Ela termina o arranjo mais rápido do que eu pude processar a nova informação sobre o seu passado, franzindo o cenho eu tento compreender essa nova descoberta, assim como absorvo a melancolia distante em sua voz, posso reconhecê-la na minha.

— Você também foi privada da sua vida...

— Sim, mas ao contrário do que você pode estar presumindo, não foi a vida vampírica que me tomou isso, na verdade, foi a humana... meu pai fez isso.

— Sinto muito.

Não consigo compreender, não posso sequer imaginar um mundo alternativo onde meu pai me infligir dor, não… como o mundo podia ser tão maldoso? Dando mães e pais ruins a crianças boas, e tirando boas mães e bons pais de crianças inocentes… eu nunca saberia como seria ser contrária ao meu pai, todas as chances da  minha vida foram tomadas antes mesmo dela começar.
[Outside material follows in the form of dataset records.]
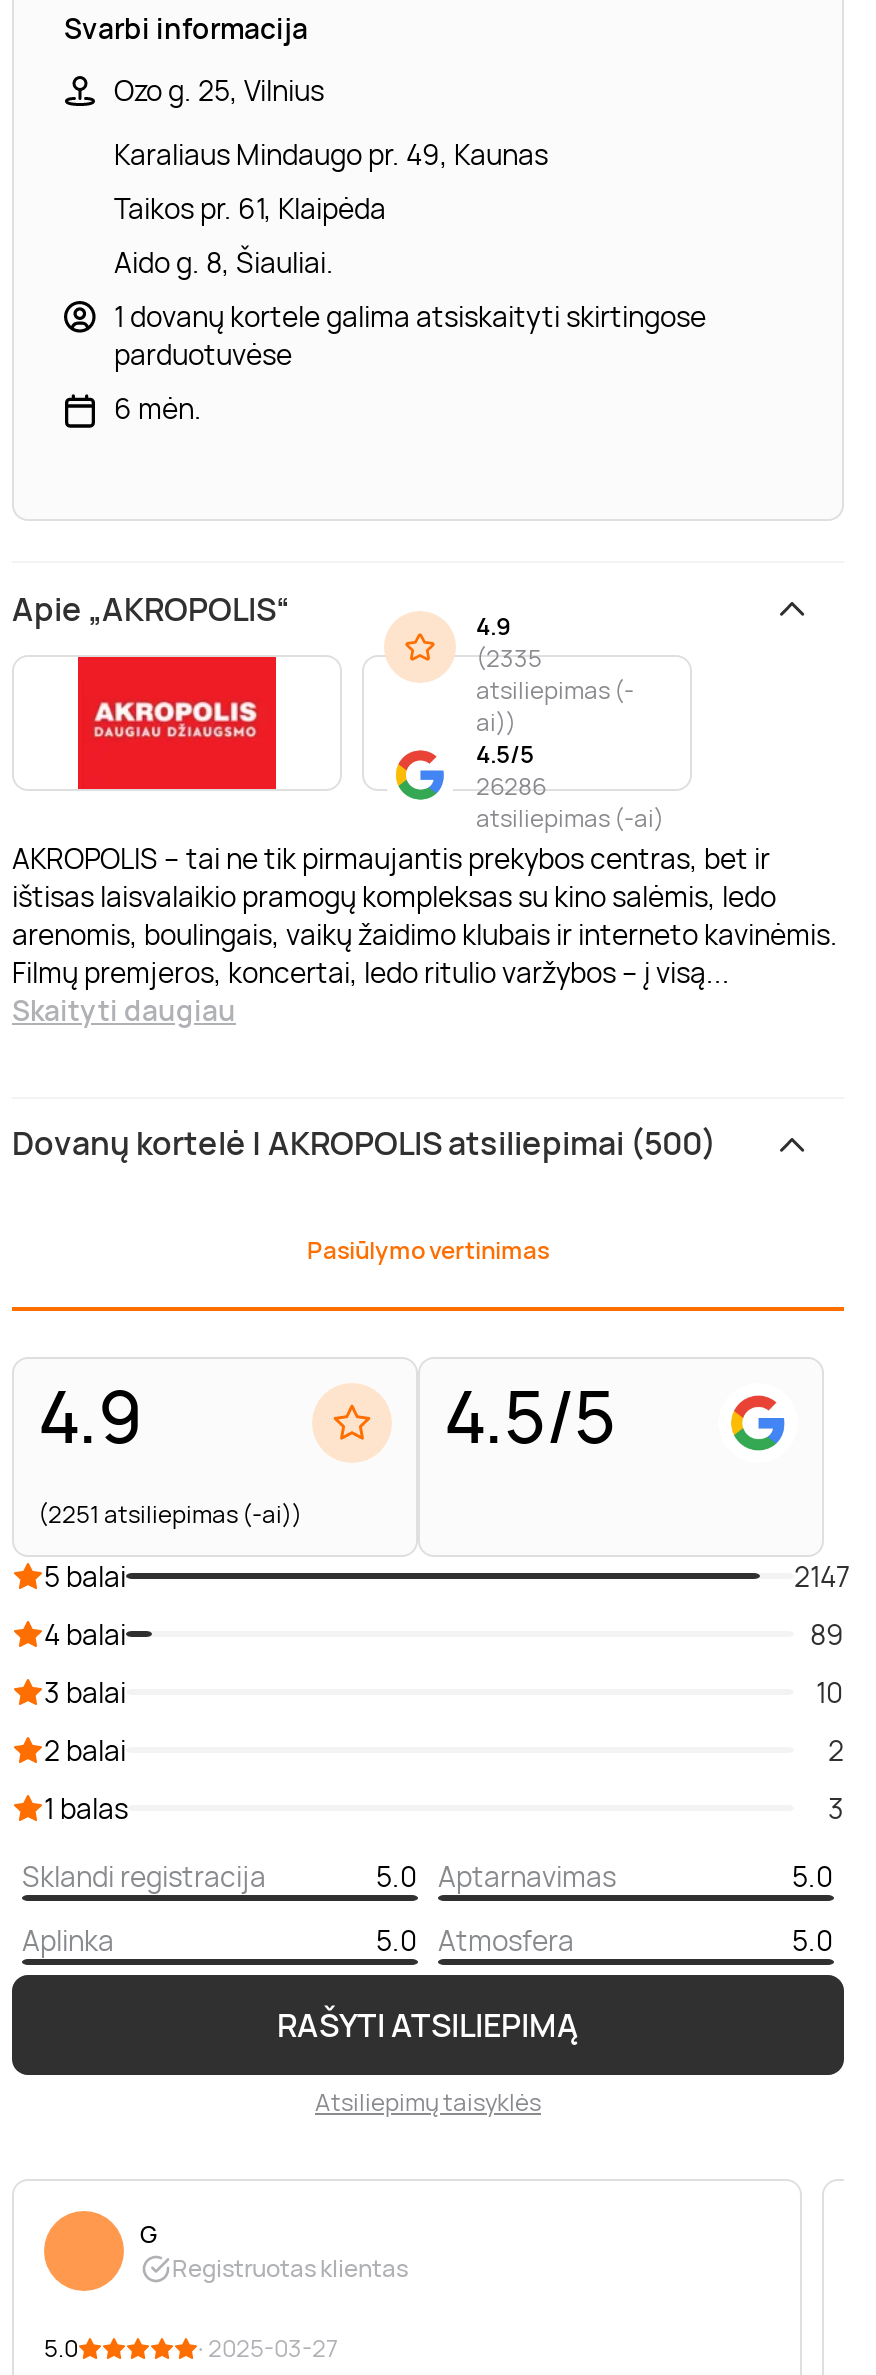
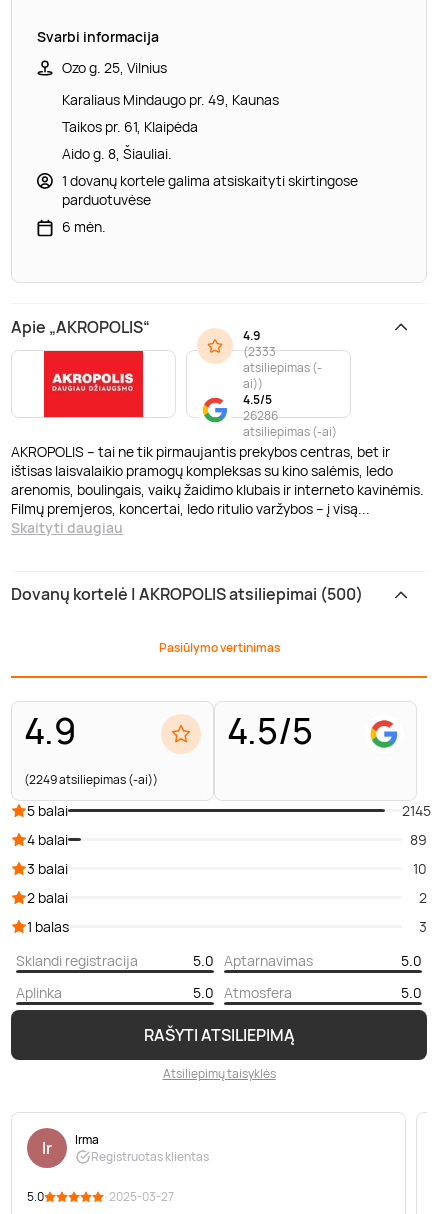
- (2335
+ (2333

- (2251 atsiliepimas (-ai))
+ (2249 atsiliepimas (-ai))

- 2147
+ 2145

- G
+ Ir
+ Irma
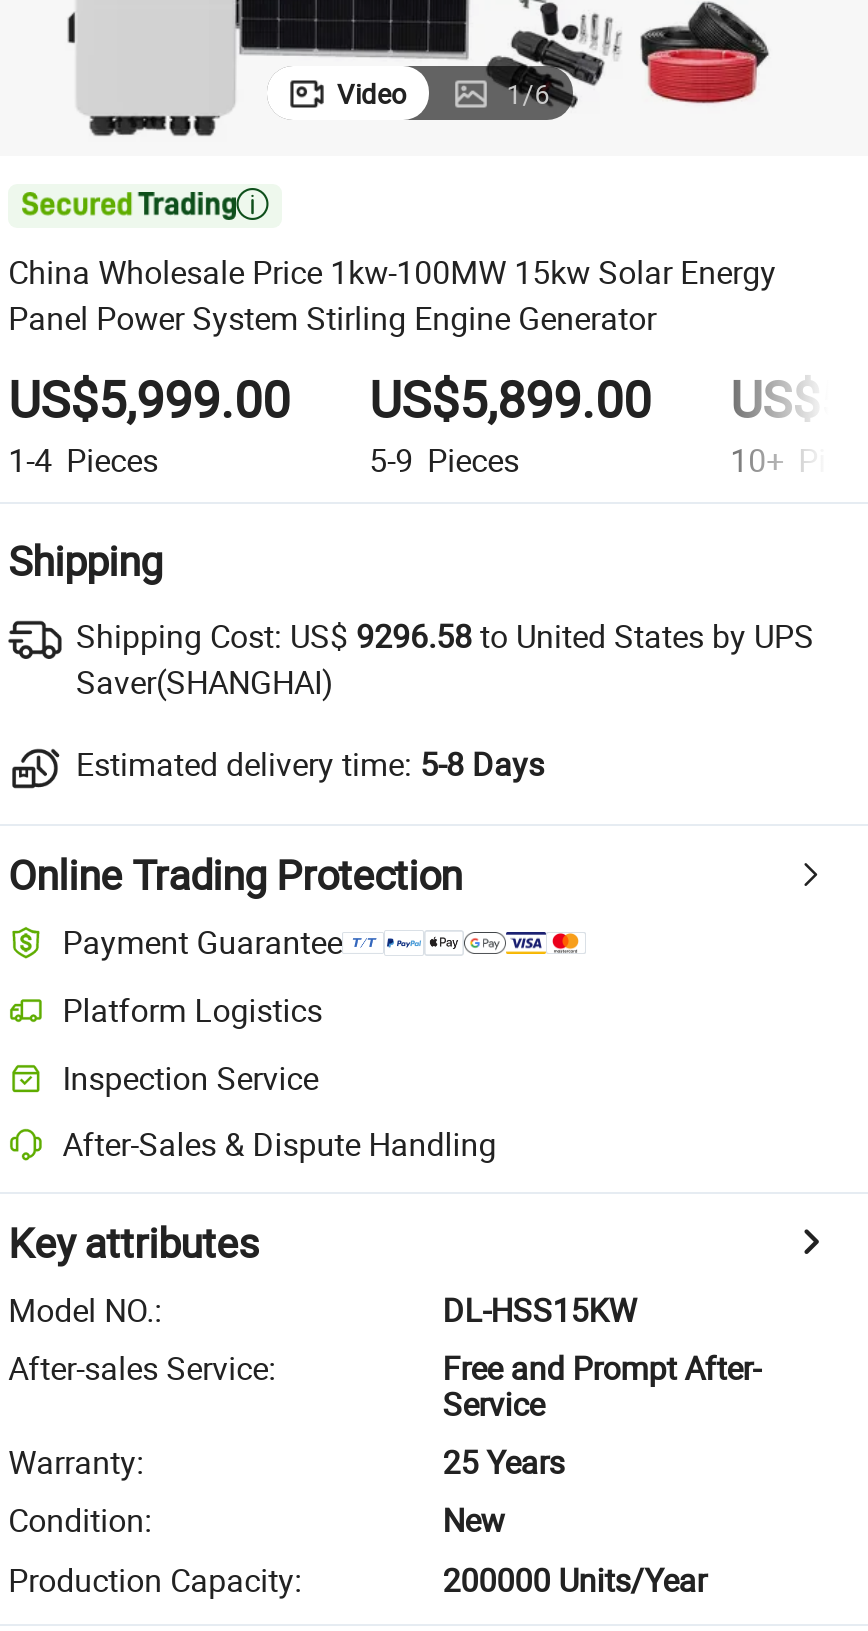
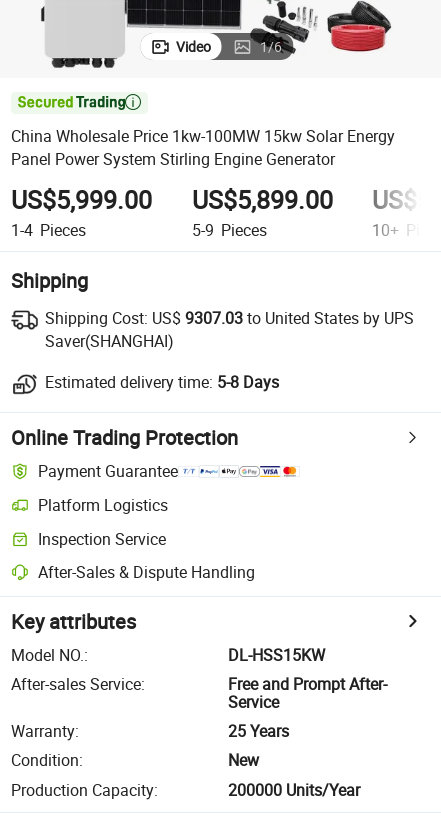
- Shipping Cost: US$9296.58 to United States by UPS
+ Shipping Cost: US$9307.03 to United States by UPS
O que seria deste momento se minha vida tivesse tomado outro rumo?

— Não sinta meu amor, se as coisas ruins não tivessem acontecido, onde estaríamos agora?
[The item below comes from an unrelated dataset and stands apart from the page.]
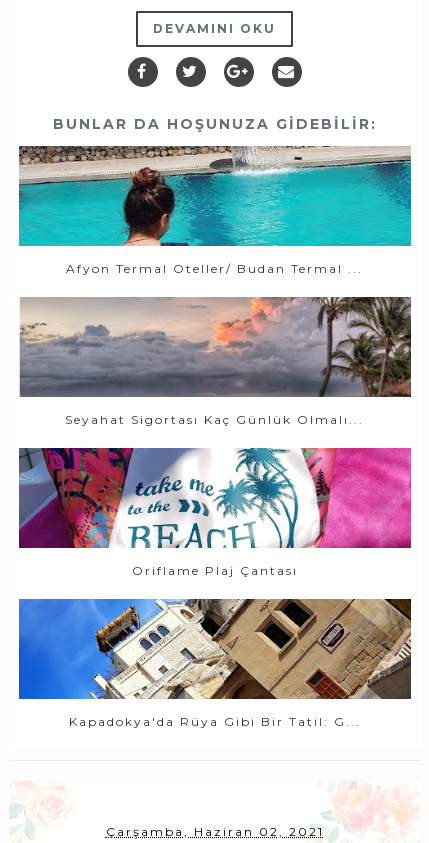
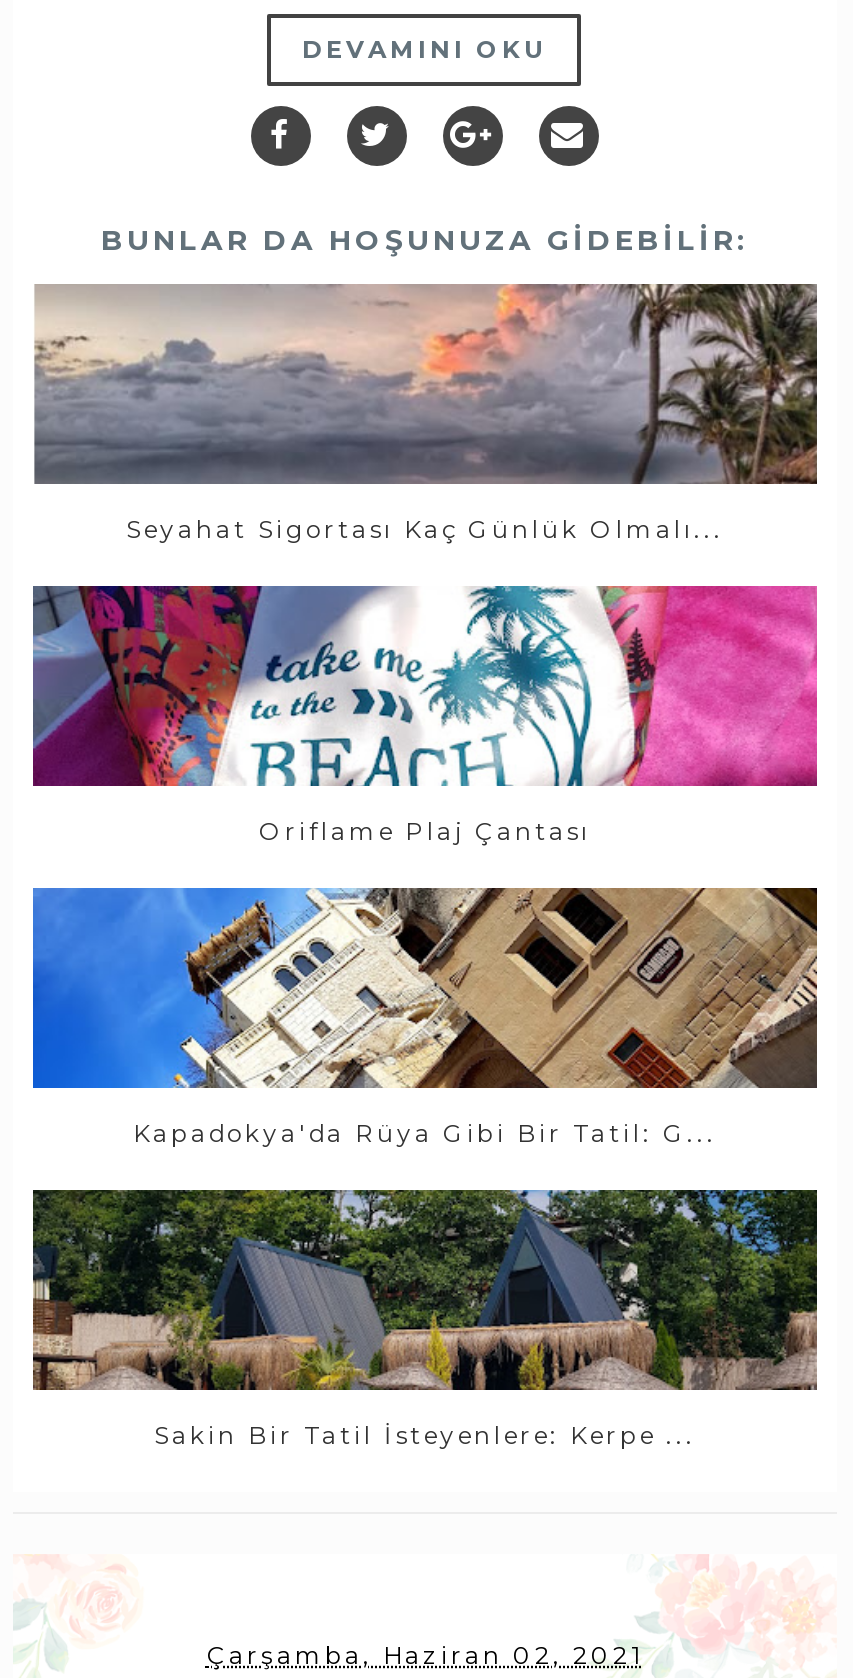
- [image]
- Afyon Termal Oteller/ Budan Termal ...

moved up: [image] | Seyahat Sigortası Kaç Günlük Olmalı... | Oriflame Plaj Çantası | Kapadokya'da Rüya Gibi Bir Tatil: G...

+ [image]
+ Sakin Bir Tatil İsteyenlere: Kerpe ...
Sua pergunta reflete tão bem em meus pensamentos que fico desconcertada.

— Eu não sei... tudo o que eu sempre tenho imaginado...

As palavras se perdem na minha voz, a dor sempre volta quando me lembro, e agora a última coisa que quero é me deixar prender na solidão novamente.

— O que Alice está dizendo, é que mesmo que tudo tenha sido ruim e doloroso, ainda assim ganhamos algo no final... ela sofreu perdendo a família e a vida que conhecia para poder nos encontrar, ou como certa vez, eu perdi Edward porque temíamos demais o futuro, e mesmo assim nos encontramos depois das dificuldades, das perdas.

Suas palavras possuíam verdades profundas, mas o que isso fazia de mim?

— Não se sinta injustiçada Ayira, você tem muito tempo para curar cada cicatriz, está livre agora… nós estamos com você, pode não acreditar agora, mas você é como um presente, um presente que aceitamos com o coração aberto, para amar e tocar.

— Não sou boa... eu não sei... eu acho que sou um monstro.

— Então nós também somos, todos nós somos monstros, só depende de cada um que tipo de monstro vai ser.

— Não é possível ser um monstro e ser bom.

— Na verdade é sim Ayira, eu sei disso, porque já escolhi esse caminho vezes demais para poder contar.

Observo a expressão sempre iluminada de Alice ficar profunda e pensativa, levo mais tempo para refletir sobre suas palavras, as vezes, eu esqueço quão velho e experientes todos eles são, é surpreendente, assustador e solitário.

Viver tantas vidas e mesmo assim ver o mesmo tipo de dor.

Ela puxa uma grande manta de camurça e me cobre de forma cuidadosa, olho para o material macio e percebo que é novo, Bella deve tê-lo trazido quando eu estava dormindo.

— Você disse antes, que uma visão a libertou, e apesar de não entender muito sobre isso, tenho quase certeza que você quis dizer que foi uma visão que me libertou... eu não sei explicar-me...

— O dom de Alice é prever o futuro, assim como o de Edward é ler mentes.

Dom

— Renesmee me mostrou seus rostos antes, ela apenas tocou minha mão e foi como se eu tivesse-os ao meu redor a vida toda.

Bella sorriu orgulhosa, o amor por sua filha brilhou em todo seu rosto.

— Sim, esse é o dom da minha filha, ela pode transmitir todas as suas primeiras impressões através do toque.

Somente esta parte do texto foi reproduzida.